The webinar, entitled Clean Energy ETFs: What next for the green revolution?, started by discussing the rapid investor adoption of clean energy and countries’ energy mixes in recent years.

One of the driving forces behind the sector’s momentum has been the steep decline in the price of energy produced by renewable sources, according to Gregg Guerin, senior product specialist at First Trust.

“What has happened in this last 20 months are a few categorical shifts,” Guerin said. “For one, we’re producing energy from the sun and the wind cheaper than fossil fuels.” 
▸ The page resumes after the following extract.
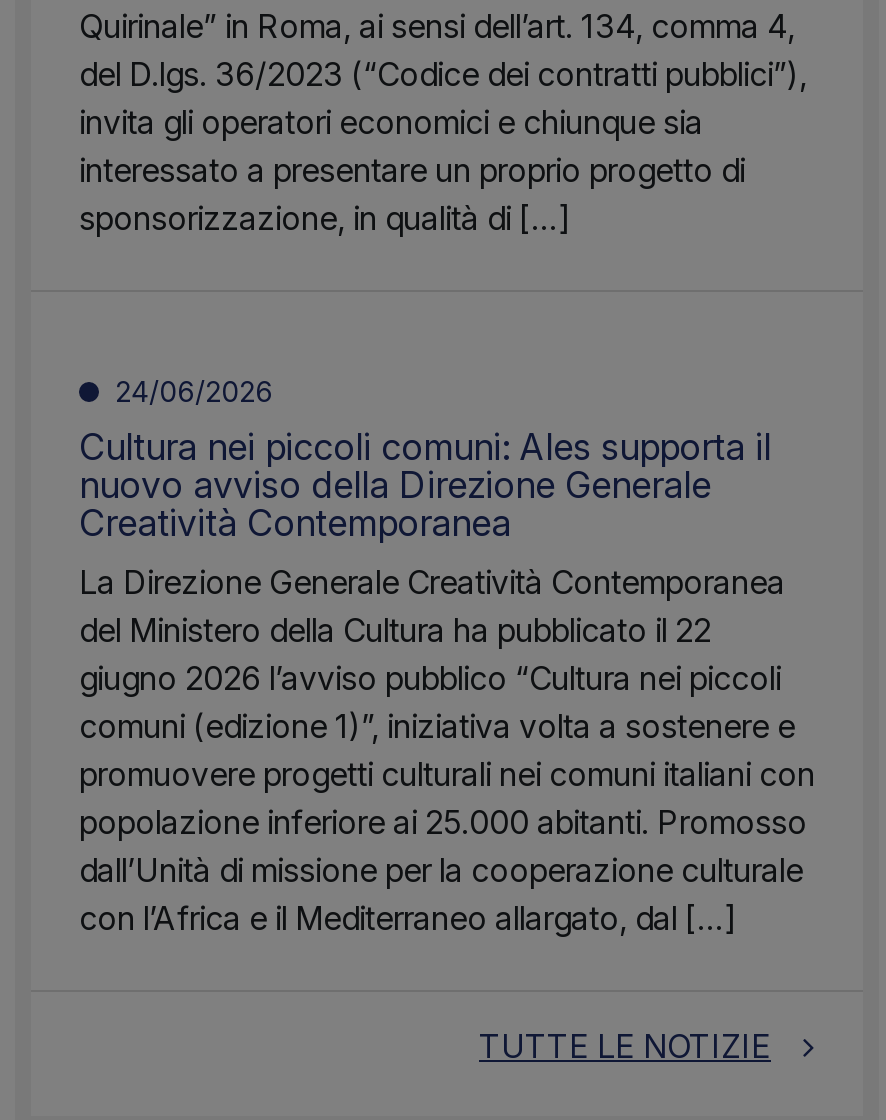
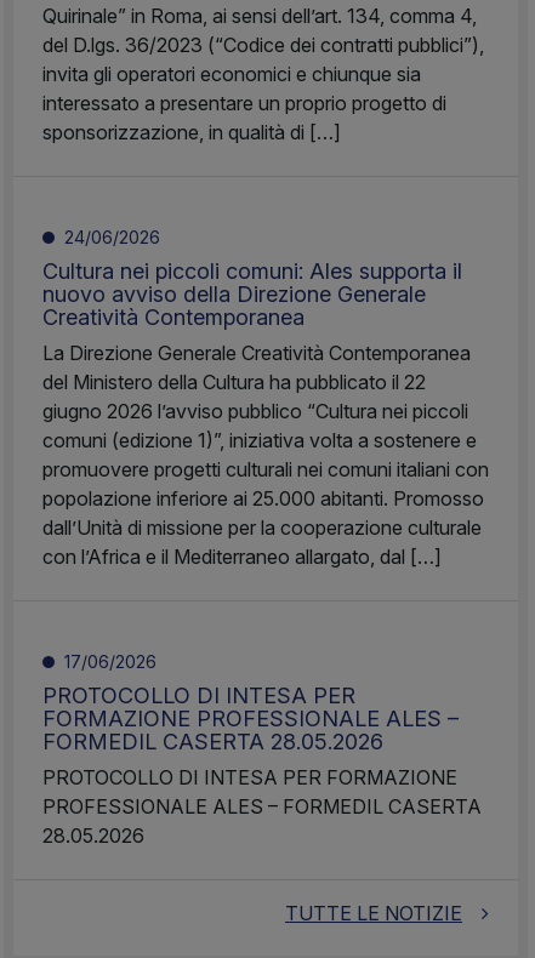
none -> [42,651,482,848] 17/06/2026 | PROTOCOLLO DI INTESA PER | FORMAZIONE PROFESSIONALE ALES – | FORMEDIL CASERTA 28.05.2026 | PROTOCOLLO DI INTESA PER FORMAZIONE | PROFESSIONALE ALES – FORMEDIL CASERTA | 28.05.2026

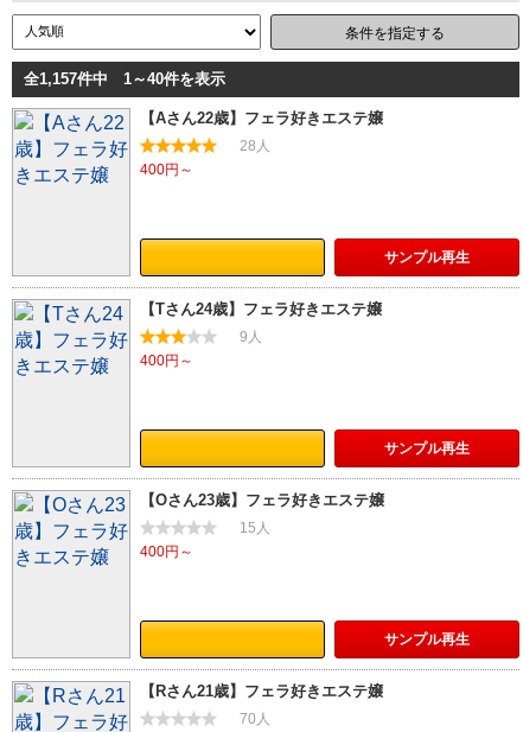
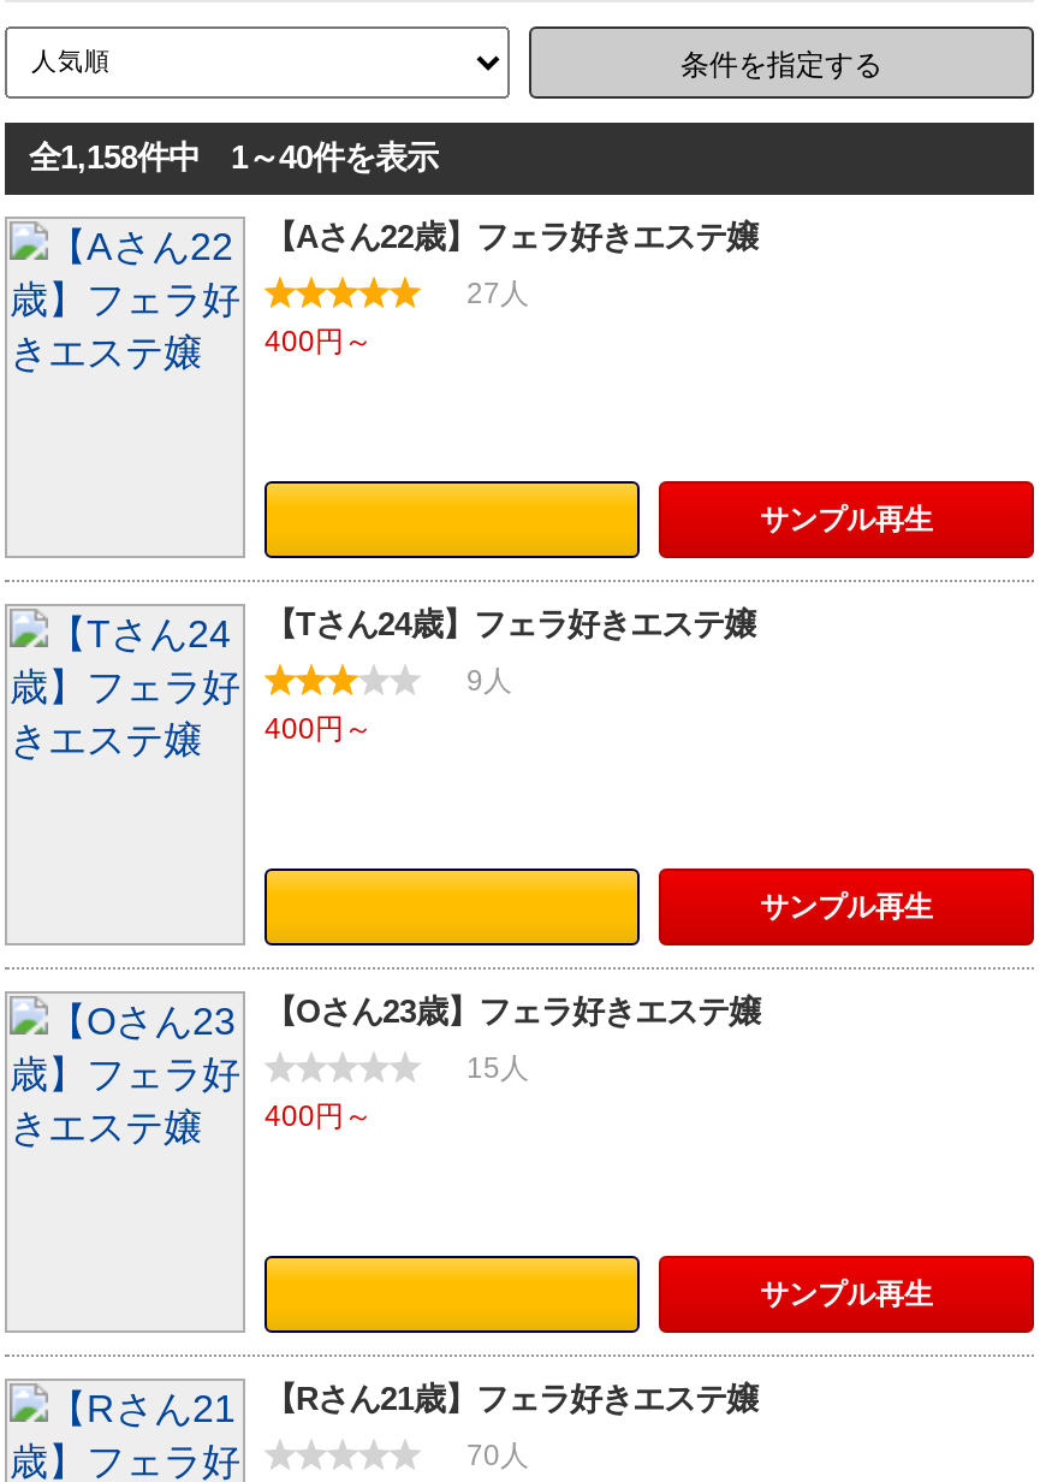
[24,70,225,88] 全1,157件中 1～40件を表示 -> [29,140,438,176] 全1,158件中 1～40件を表示
[240,138,270,154] 28人 -> [466,277,529,310] 27人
Certainly, the effect that pandemic volatility had on fossil fuels also inspired energy providers and investors to diversify their energy mix.  

However, Guerin also identified a fundamental difference between clean energy’s past and forward-looking investment cases.  

“Traditionally, clean energy returns have been driven by subsidies and substitutes,” Guerin noted. 

Whereas now, rather than their fates being rigidly tied to government policy and oil prices, Guerin said clean energy equities are now able to be profit-making. 

Evangelos Assimakos, investment director at Rathbones, offered another reason for the theme’s recent ascendance, stating the range of ETFs targeting it now means investors have a range of entry points to choose from. 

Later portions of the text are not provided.